The explicit computation of these functions is shown in Table \ref{t:barbell} with $x=\mathrm{tr}(\xb)$, $y=\mathrm{tr}(\mathbf{Y})$, and $z=\mathrm{tr}(\xb\mathbf{Y})$. We omit the cases where $b=0$, since they can be obtained as a product of rank one central functions.

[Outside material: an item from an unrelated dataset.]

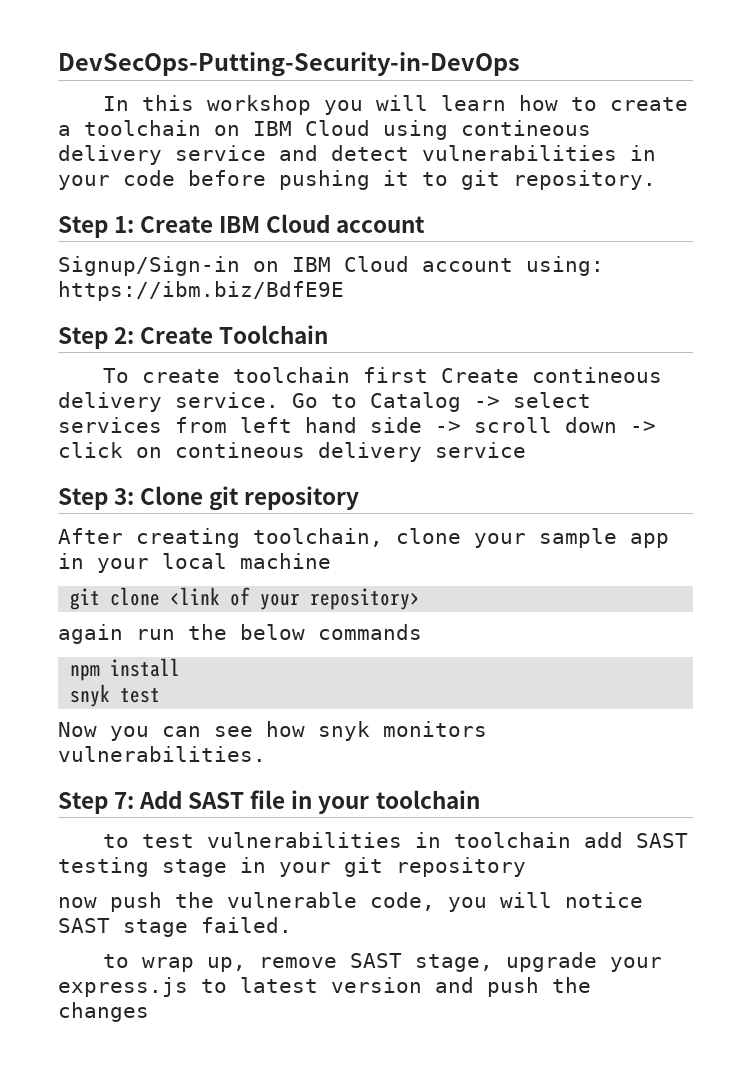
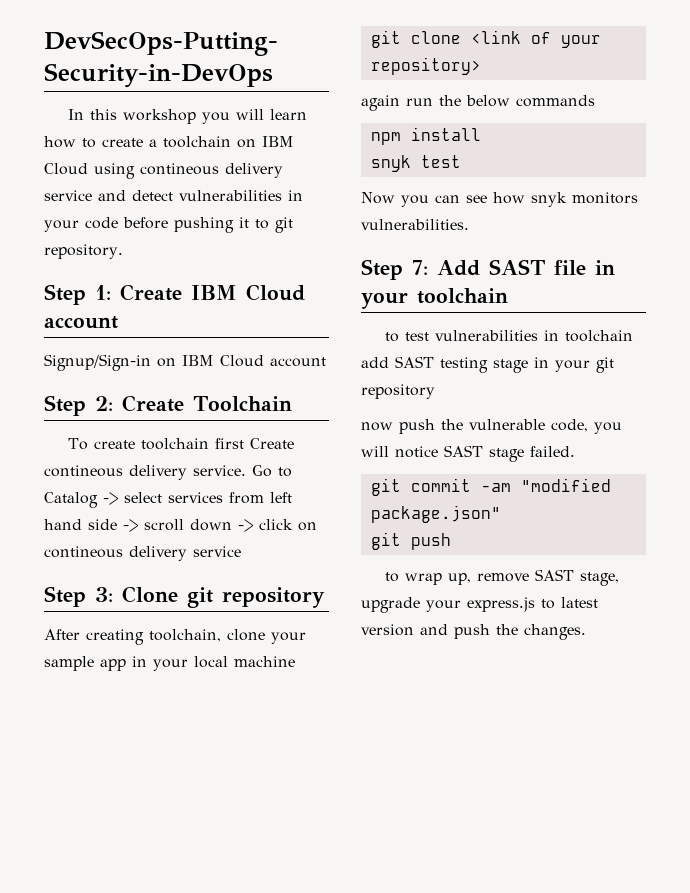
[526,256,604,276] [58,281,344,301] using: https://ibm.biz/BdfE9E -> (326, 362) none
(292, 925) none -> [370,478,611,496] [370,505,501,523] [370,532,451,550] // git commit -am "modified package.json" // git push
[58,1002,149,1022] changes -> [524,624,586,640] changes.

{\renewcommand\arraystretch{1.5}
\begin{table}[ht]
\begin{center}
\begin{tabular}{|c|c|c|}
\hline
{\bf rank} & $\tilde\chi_{a,c}^b$ & formula\\
\hline\hline
$\bf 4$ & $\tilde\chi_{1,1}^2$ & $z-\frac{x y}{2}$\\
\hline
$\bf 5$ & $\tilde\chi_{2,1}^2$ & $x z-\frac{x^2 y}{2}$\\
& $\tilde\chi_{1,2}^2$ & $y z-\frac{x y^2}{2}$\\
\hline
$\bf 6$ & $\tilde\chi_{3,1}^2$ & $x^2 z-\frac{x^3 y}{2} + \frac{x y}{3}-\frac{2 z}{3}$ \\
& $\tilde\chi_{2,2}^2$ & $x y z-\frac{1}{2} x^2 y^2$ \\
& $\tilde\chi_{1,3}^2$ & $y^2 z-\frac{x y^3}{2} + \frac{x y}{3}-\frac{2 z}{3}$ \\
\hline
$\bf 7$ & \emph{4 cases} & $\cdots$ \\
\hline
$\bf 8$ & $\tilde\chi_{2,2}^4$ & $z^2-x y z+\frac{x^2 y^2}{6}+\frac{x^2}{3}+\frac{y^2}{3}-\frac{4}{3}$ \\
& \emph{5 more cases} & $\cdots$ \\
\hline
\end{tabular}
\medskip
\caption{Barbell Functions.}\label{t:barbell}
\end{center}
\end{table}
}

%%%%%%%%%%%%%%%%%%%%%%
\subsubsection{The General Case}

Other non-simple recurrence formulas may be similarly derived. In every case, the coefficients will be signed summations over the normalized fusion coefficients, with the sign depending on the particular topology and orientation of the diagram.